O homem alegou ter sido enganado durante todo o período de noivado, pois a noiva teria ocultado “a sua prometida tão grave falta – a mácula de sua desonra”. A mulher teve que passar por dois exames, a pedido do marido, sendo um deles realizado pelos médicos Agrícola Paes de Barros e Antonio de Pinho Maciel Epaminondas. A perícia apontou que o ‘desvirginamento’ seria recente, com menos de 8 dias, e que seria possível que a jovem tivesse tido sua primeira relação sexual exatamente no dia do casamento.
Em 11 de agosto de 1941, menos de dois meses após a ação ter sido ajuizada, o advogado do comerciante apresentou uma petição desistindo da ação ordinária de anulação de casamento. Ele explicou que o homem teria se reconciliado com a esposa.
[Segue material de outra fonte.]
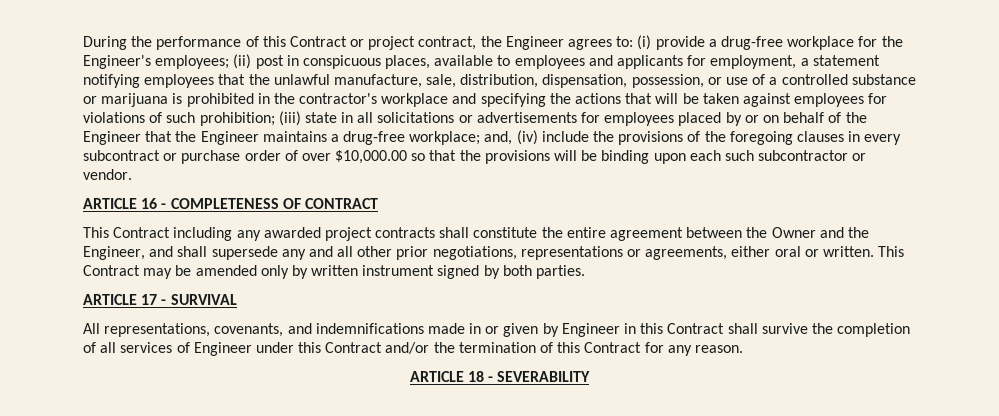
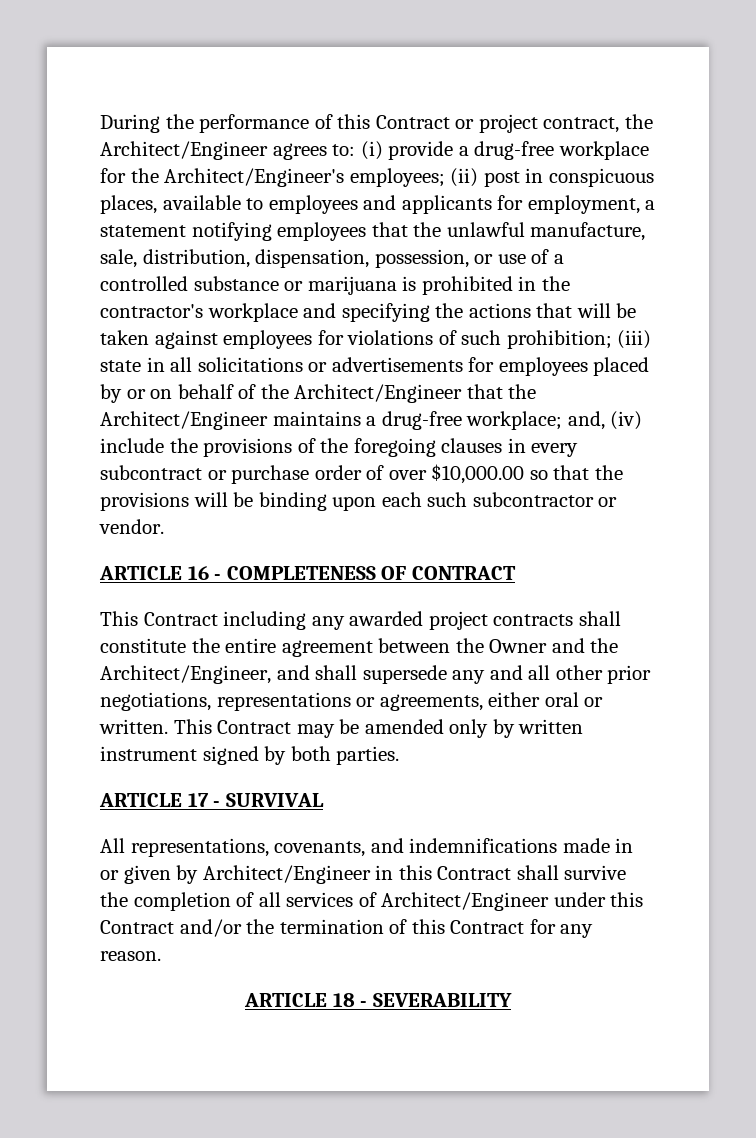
- During the performance of this Contract or project contract, the Engineer agrees to:
+ During the performance of this Contract or project contract, the Architect/Engineer agrees to:
- (i) provide a drug-free workplace for the Engineer's employees;
+ (i) provide a drug-free workplace for the Architect/Engineer's employees;
- (iii) state in all solicitations or advertisements for employees placed by or on behalf of the Engineer that the Engineer maintains a drug-free workplace;
+ (iii) state in all solicitations or advertisements for employees placed by or on behalf of the Architect/Engineer that the Architect/Engineer maintains a drug-free workplace;
- This Contract including any awarded project contracts shall constitute the entire agreement between the Owner and the Engineer, and shall supersede any and all other prior negotiations, representations or agreements, either oral or written.
+ This Contract including any awarded project contracts shall constitute the entire agreement between the Owner and the Architect/Engineer, and shall supersede any and all other prior negotiations, representations or agreements, either oral or written.
- All representations, covenants, and indemnifications made in or given by Engineer in this Contract shall survive the completion of all services of Engineer under this Contract and/or the termination of this Contract for any reason.
+ All representations, covenants, and indemnifications made in or given by Architect/Engineer in this Contract shall survive the completion of all services of Architect/Engineer under this Contract and/or the termination of this Contract for any reason.

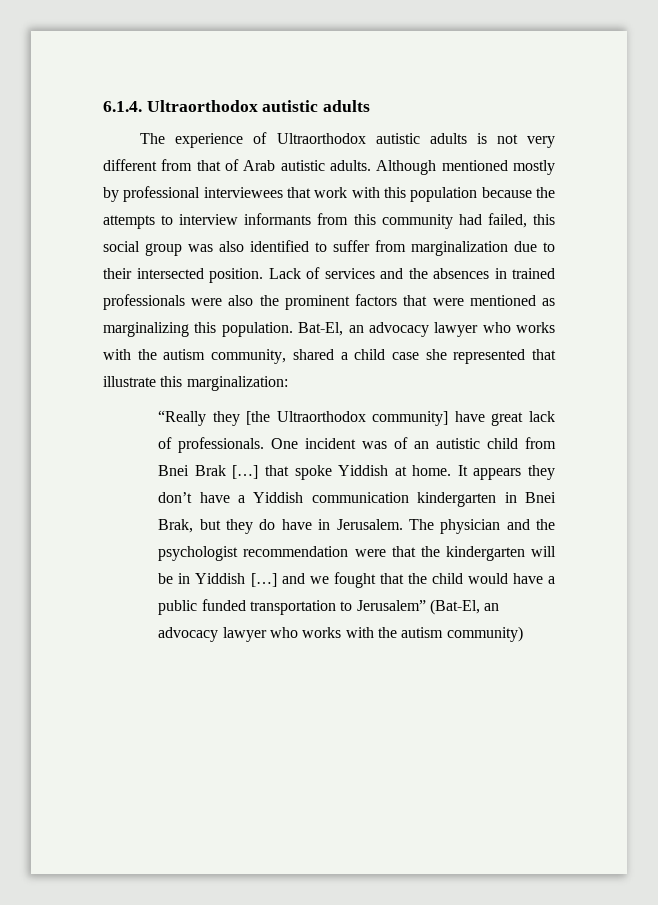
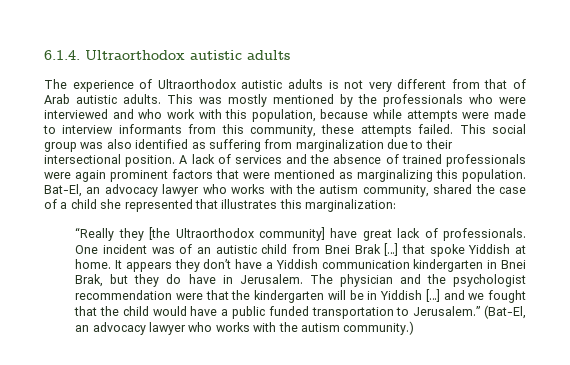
- Although mentioned mostly by professional interviewees that work with this population because the attempts to interview informants from this community had failed, this social group was also identified to suffer from marginalization due to their intersected position. Lack of services and the absences in trained professionals were also the prominent factors that were mentioned as marginalizing this population.
+ This was mostly mentioned by the professionals who were interviewed and who work with this population, because while attempts were made to interview informants from this community, these attempts failed. This social group was also identified as suffering from marginalization due to their intersectional position. A lack of services and the absence of trained professionals were again prominent factors that were mentioned as marginalizing this population.
- Bat-El, an advocacy lawyer who works with the autism community, shared a child case she represented that illustrate this marginalization:
+ Bat-El, an advocacy lawyer who works with the autism community, shared the case of a child she represented that illustrates this marginalization:
- The physician and the psychologist recommendation were that the kindergarten will be in Yiddish […] and we fought that the child would have a public funded transportation to Jerusalem” (Bat-El, an advocacy lawyer who works with the autism community)
+ The physician and the psychologist recommendation were that the kindergarten will be in Yiddish […] and we fought that the child would have a public funded transportation to Jerusalem.” (Bat-El, an advocacy lawyer who works with the autism community.)

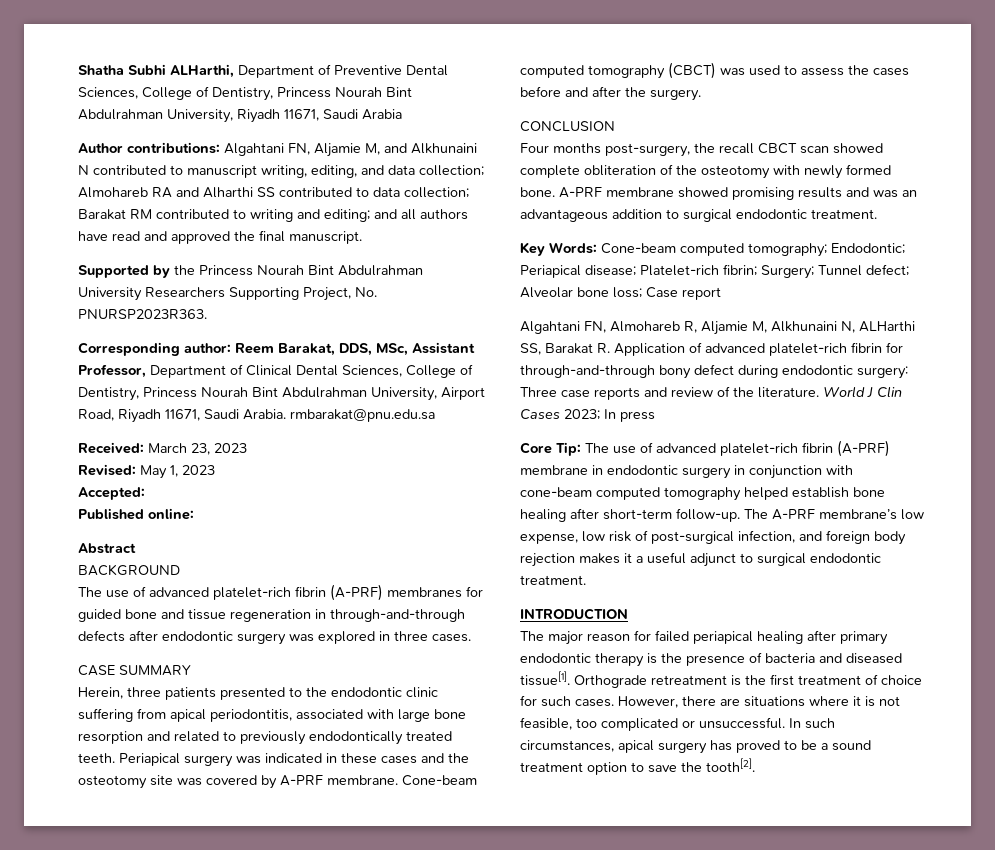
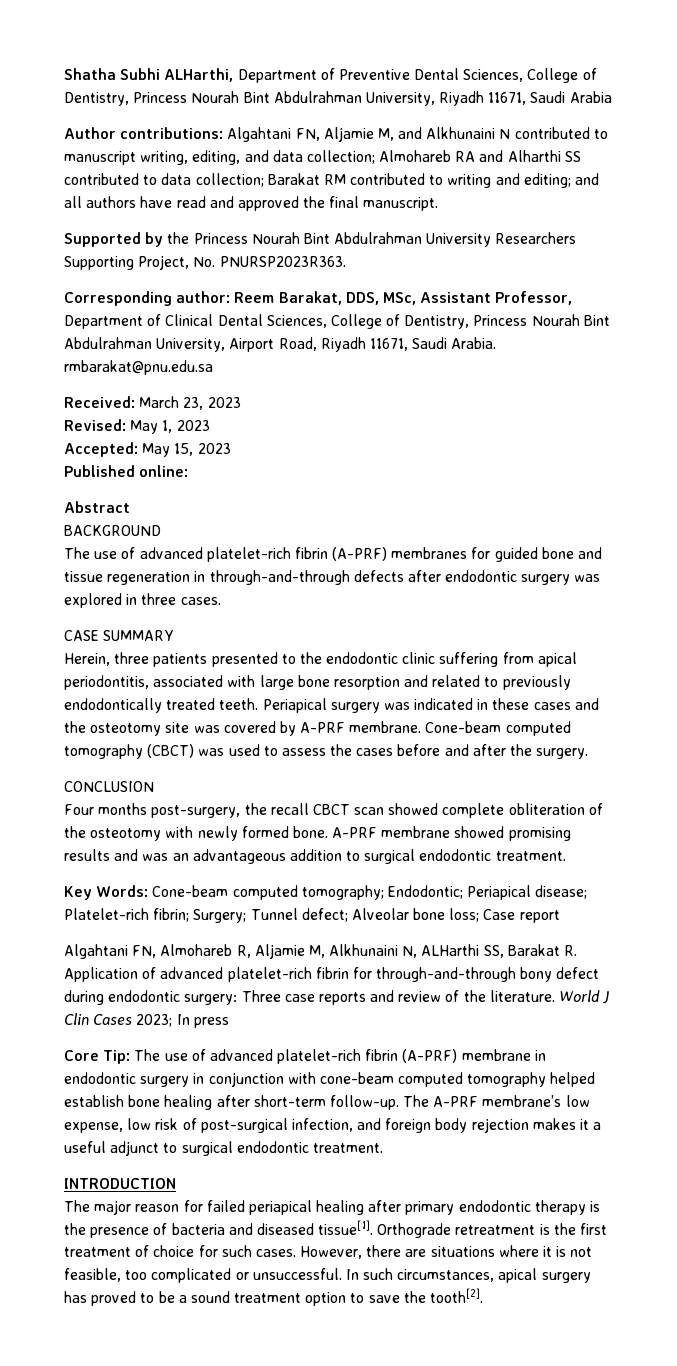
- Accepted:
+ Accepted: May 15, 2023

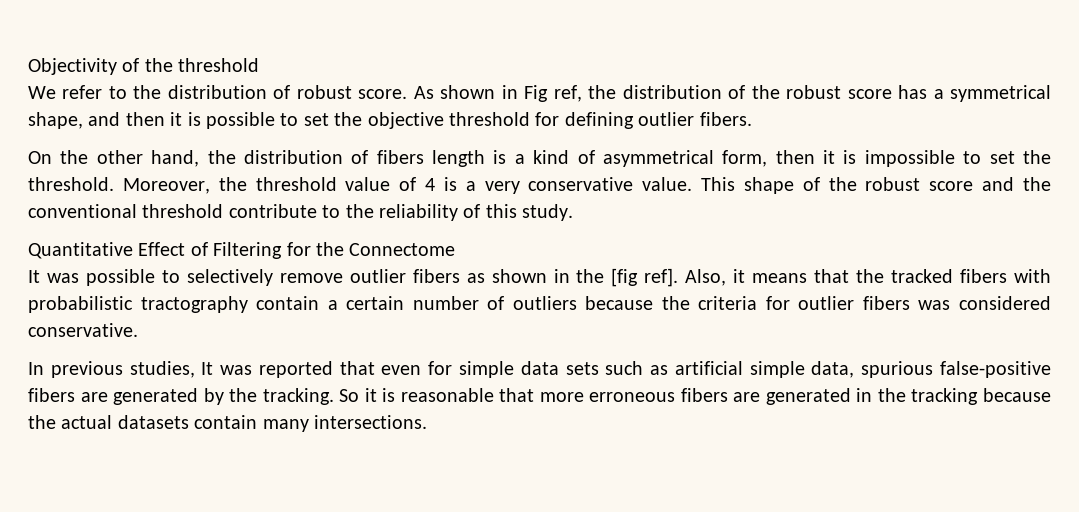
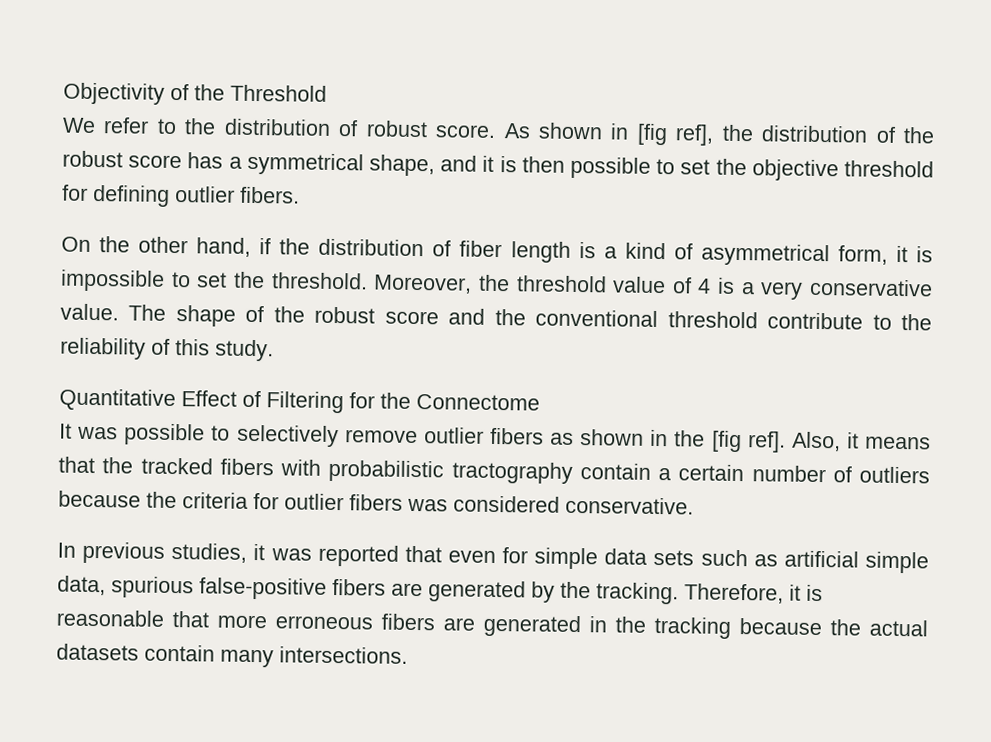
- Objectivity of the threshold
+ Objectivity of the Threshold
- As shown in Fig ref, the distribution of the robust score has a symmetrical shape, and then it is possible to set the objective threshold for defining outlier fibers.
+ As shown in [fig ref], the distribution of the robust score has a symmetrical shape, and it is then possible to set the objective threshold for defining outlier fibers.
- On the other hand, the distribution of fibers length is a kind of asymmetrical form, then it is impossible to set the threshold.
+ On the other hand, if the distribution of fiber length is a kind of asymmetrical form, it is impossible to set the threshold.
- This shape of the robust score and the conventional threshold contribute to the reliability of this study.
+ The shape of the robust score and the conventional threshold contribute to the reliability of this study.
- In previous studies, It was reported that even for simple data sets such as artificial simple data, spurious false-positive fibers are generated by the tracking.
+ In previous studies, it was reported that even for simple data sets such as artificial simple data, spurious false-positive fibers are generated by the tracking.
- So it is reasonable that more erroneous fibers are generated in the tracking because the actual datasets contain many intersections.
+ Therefore, it is reasonable that more erroneous fibers are generated in the tracking because the actual datasets contain many intersections.

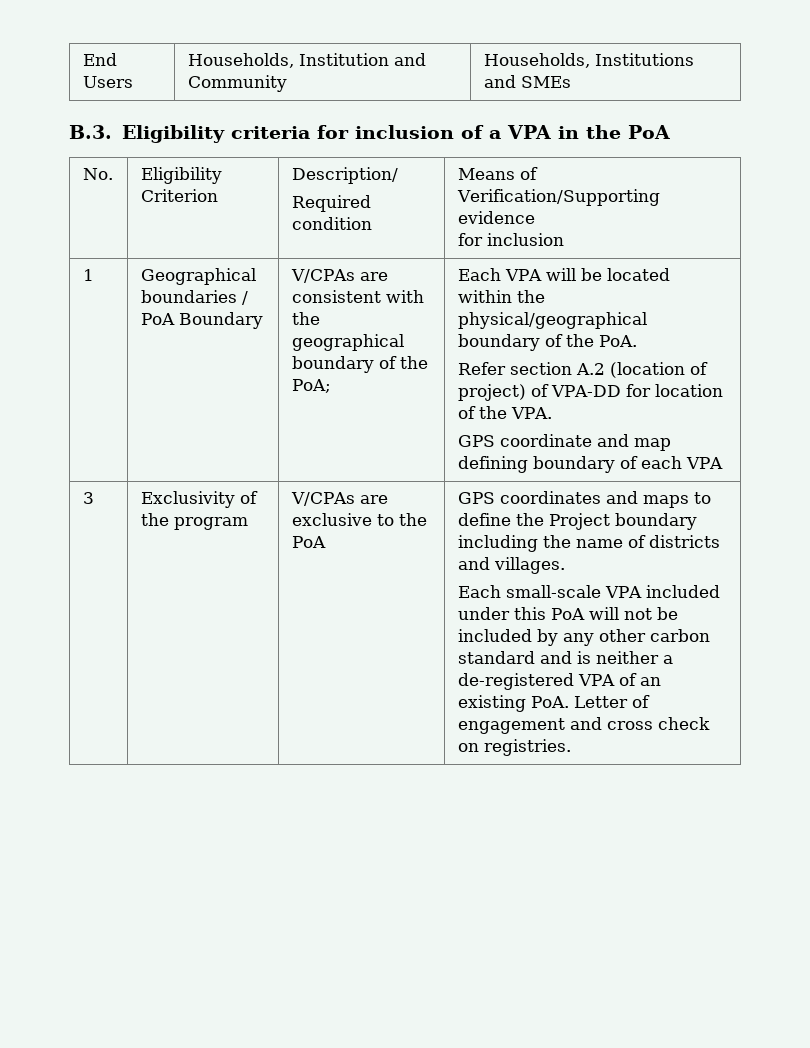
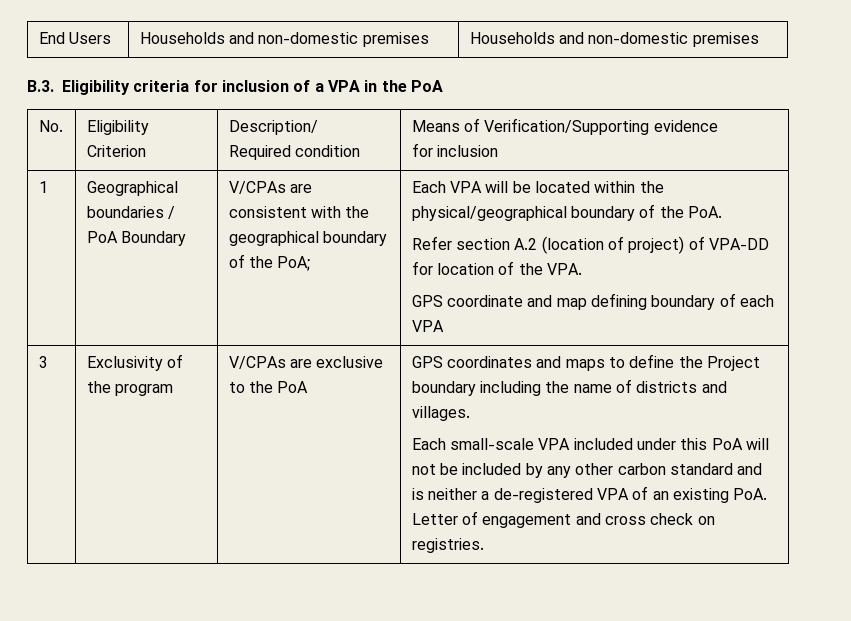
- End Users | Households, Institution and Community | Households, Institutions and SMEs
+ End Users | Households and non-domestic premises | Households and non-domestic premises

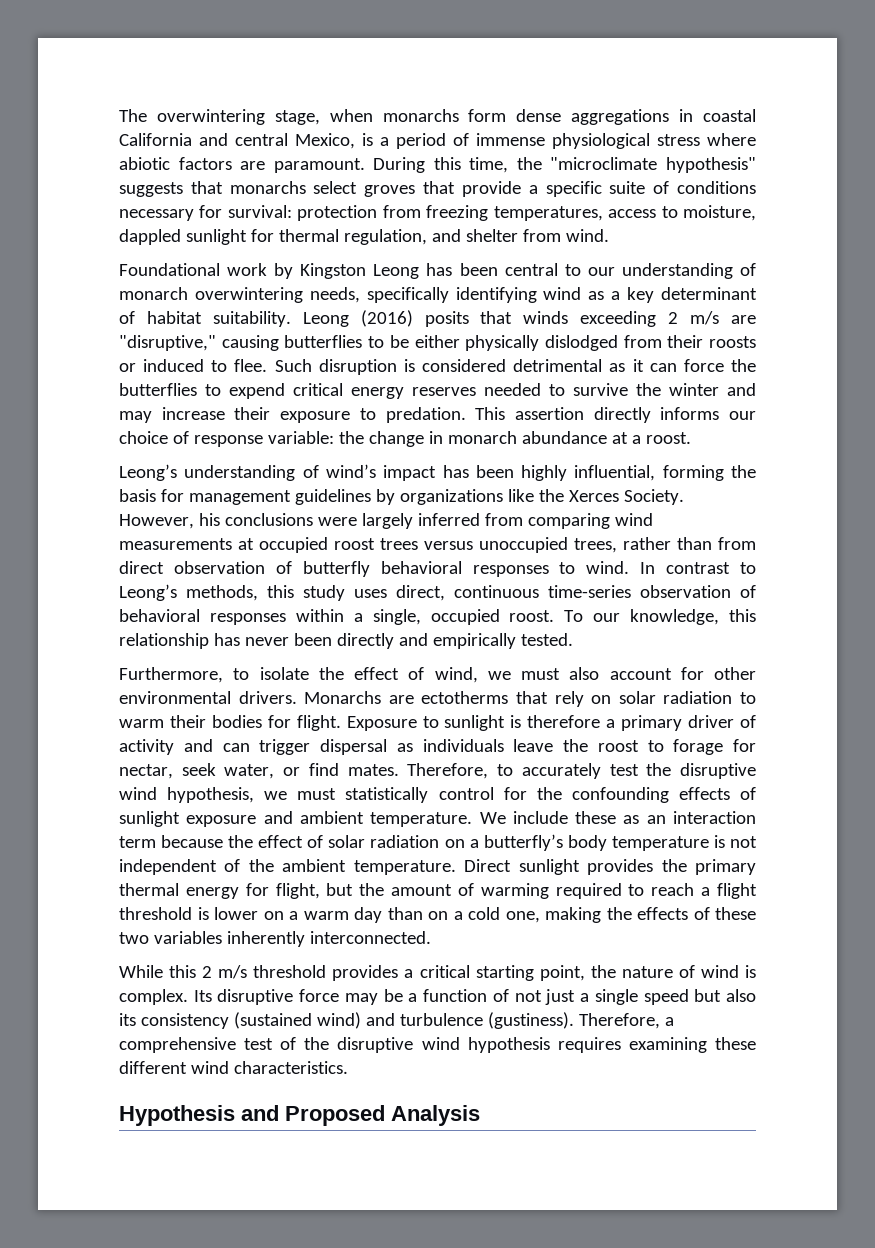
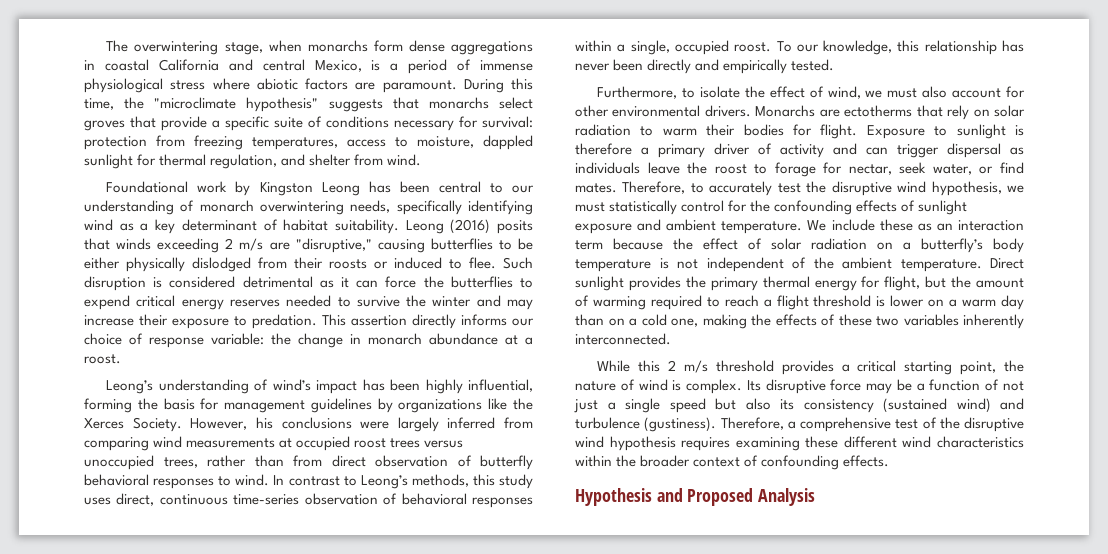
- Therefore, a comprehensive test of the disruptive wind hypothesis requires examining these different wind characteristics.
+ Therefore, a comprehensive test of the disruptive wind hypothesis requires examining these different wind characteristics within the broader context of confounding effects.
Casos como estes refletem como a história de Cuiabá se integra com a evolução de nosso país. Por quase metade de sua existência a capital contou com o Tribunal de Justiça de Mato Grosso, que neste ano completa 150 anos. Quando inaugurado em 1º de maio de 1874, durante governo de Dom Pedro II, era chamado de Tribunal da Relação da Província de Mato Grosso. O primeiro presidente do órgão foi o desembargador Ângelo Francisco Ramos, nomeado pelo próprio imperador.